Bu sorunun tek cevabı var; “Mayıs ayından bu yana giderek derinleşme eğilimi gösteren ekonomik krizin kamu yönetimini ve yoksul insanların hayatını alt üst etmesidir.”
Bu seçim sürecinin ilk özelliği; İktidar kanadının yaşanan ekonomik krizden nasıl çıkılacağını anlatması yerine beka ve terör şalı ile üstünü örtmeye çalışması ve krizi yok sayması, muhalefet kanadının da inadına toplumun gündemine tencereyi getirip koymasıdır.
Bekanın mı, ekonomik krizin mi üstün geleceğini 31 Mart akşamı göreceğiz.
İkinci özelliği ise, Erdoğan’ın 81 il ve binlerce ilçe belediye başkan adayının sözcülüğünü tek başına yapmasıdır.
“Yani, bu seçimde Erdoğan bir anlamda kendisini oylamaya koymaktadır.”
17 yıldır yaptıklarını, kazandığı tüm olumlu puanları gözü kara pokerciler gibi miting meydanlarına sürdü.
Bugüne dek girdiğim hiçbir seçimi kaybetmedim bunu da kaybetmeyeceğim tavrı içerisinde “ya göle, ya harmana” diyen bir strateji izliyor.
Bu son derece tehlikeli ve riski çok yüksektir.
Gerek ekonomik krizin yarattığı olumsuzluklar, gerek uluslar arası konjonktürün olumsuzlukları riski çok yükselten olgulardır.
Hele bir de istenilen sonucu alamazsa “milli iradenin kendisine güven vermediği” gibi bir sonuçla karşı karşıya kalacaktır.
“Bu durum gerçekleşirse Erdoğan, muhalefete önemli bir koz vermiş olacak ve muhalefetin sistemi daha yüksek bir sesle sorgulamasının yolunu açmış olacaktır.”
Nitekim büyük kentlerde bu son hafta ortaya çıkan işaretler Erdoğan’ın aldığı riskin ciddi olarak tehlikeli bir duruma geldiğini;
“İstanbul, Ankara, Bursa, Balıkesir, Mersin, Adana, Aydın, Eskişehir, Manisa, Antalya” başta olmak üzere birçok büyük kentte Cumhur İttifakının belediye başkanlıklarını kaybetme çizgisinde olduğunu göstermektedir.

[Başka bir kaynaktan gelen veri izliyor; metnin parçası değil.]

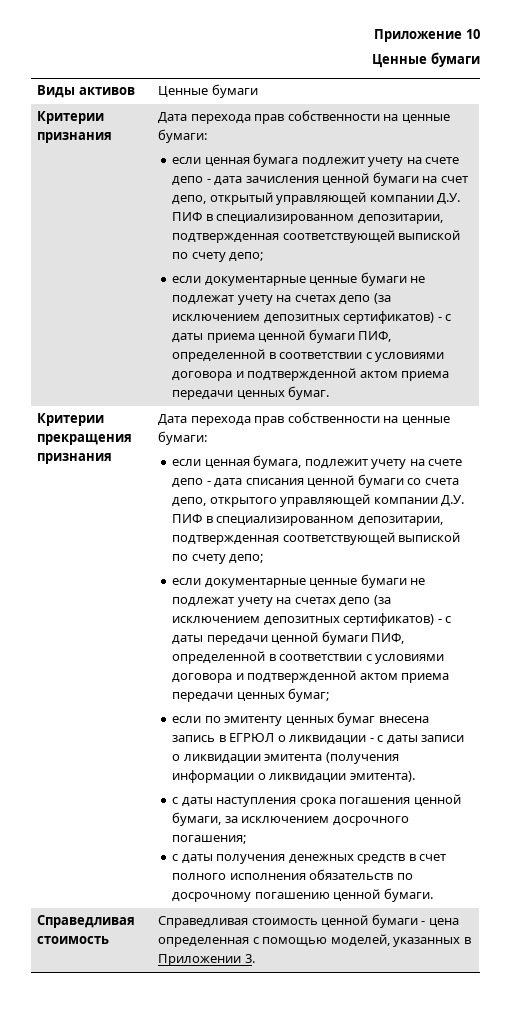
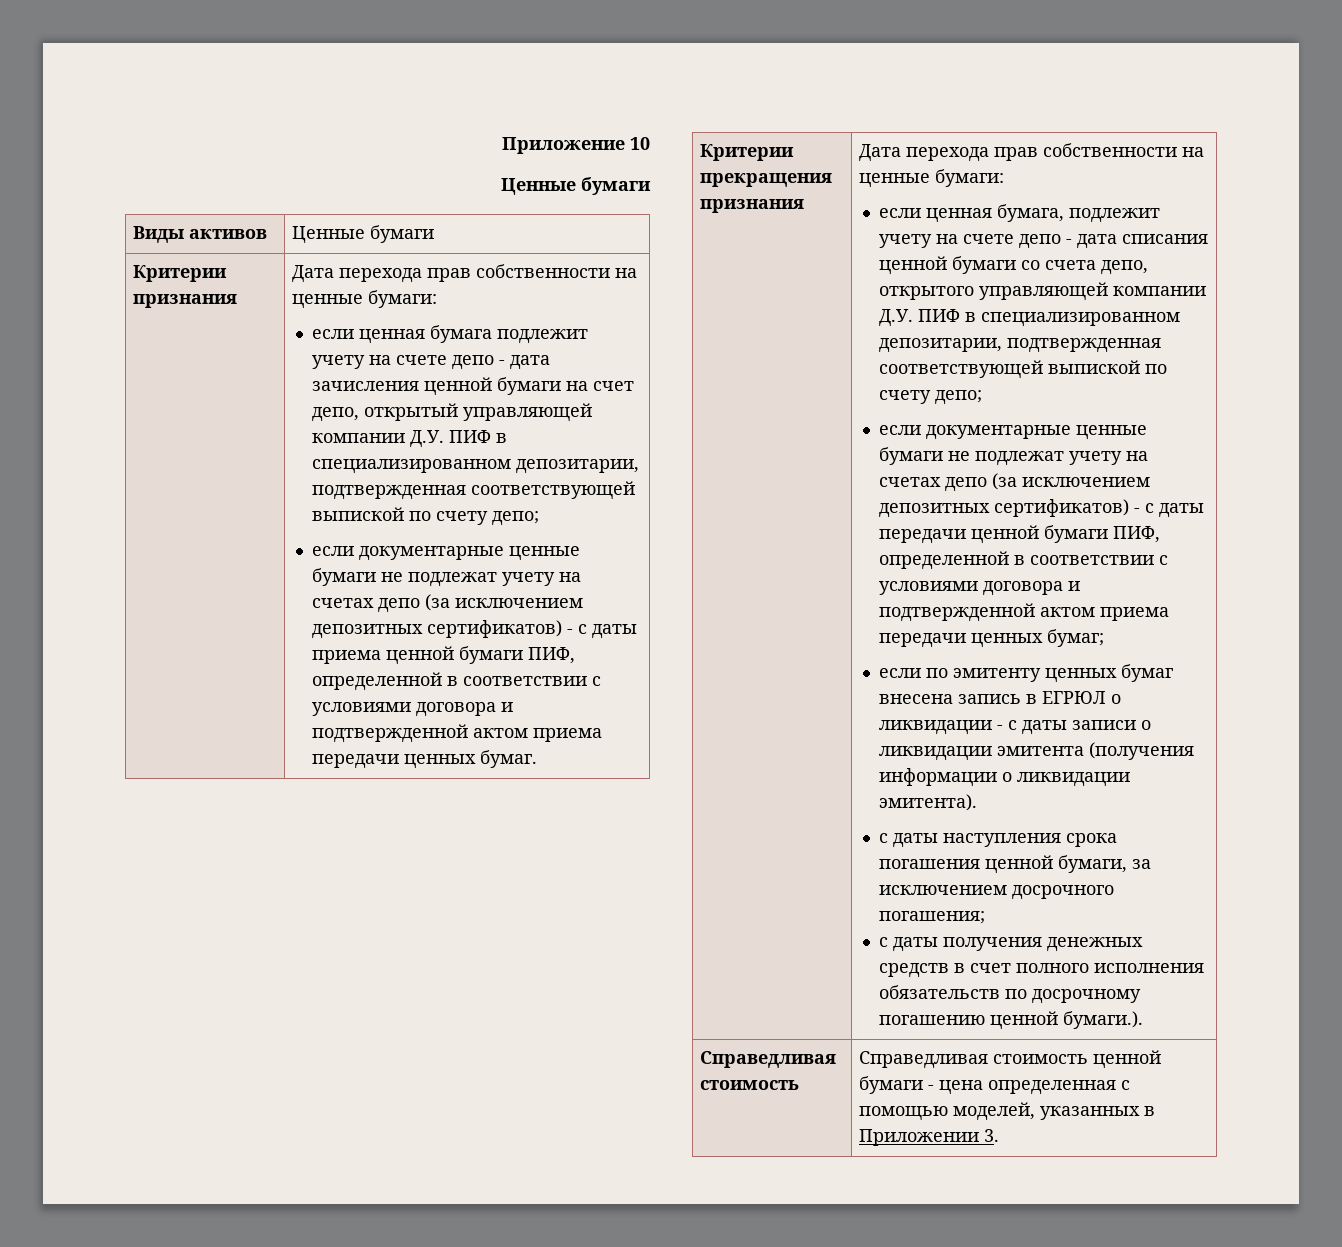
- с даты получения денежных средств в счет полного исполнения обязательств по досрочному погашению ценной бумаги.
+ с даты получения денежных средств в счет полного исполнения обязательств по досрочному погашению ценной бумаги.).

Seçim Cumhur İttifakının kaybı ile sonuçlanırsa 1 Nisan günü Türkiye yeni bir sürece evrilecek.
Konunun uzmanları ekonomideki olumsuz gidiş ile başta AB ve ABD ile olan gergin ilişkilerin kısa sürede düzelmeyeceğini ifade etmektedirler.
Bu durum seçimden kazançlı çıkan muhalefetin sistem tartışmasını yoğunlaştırması ve beraberinde erken seçimi seslendirilmesi sürecini başlatacaktır.

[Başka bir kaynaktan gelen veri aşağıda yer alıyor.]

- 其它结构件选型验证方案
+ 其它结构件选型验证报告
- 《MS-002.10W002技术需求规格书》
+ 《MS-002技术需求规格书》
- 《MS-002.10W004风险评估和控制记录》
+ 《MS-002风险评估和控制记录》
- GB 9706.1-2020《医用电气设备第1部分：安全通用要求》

Ancak ekonomide belirgin bir düzelme yaşanmadıkça Erdoğan’ın erken seçime yanaşması mümkün değildir…
Ama burası Türkiye, yarın sabah nelerin olacağını kestirmek çok zordur…
Lakin her şeye rağmen Erdoğan aldığı risk kadar başarılı çıkarsa seçimden işte o zaman 1 Nisan’dan itibaren Türkiye’yi büyük risklerin beklediği çok daha başka gündemleri konuşuyor olacağız.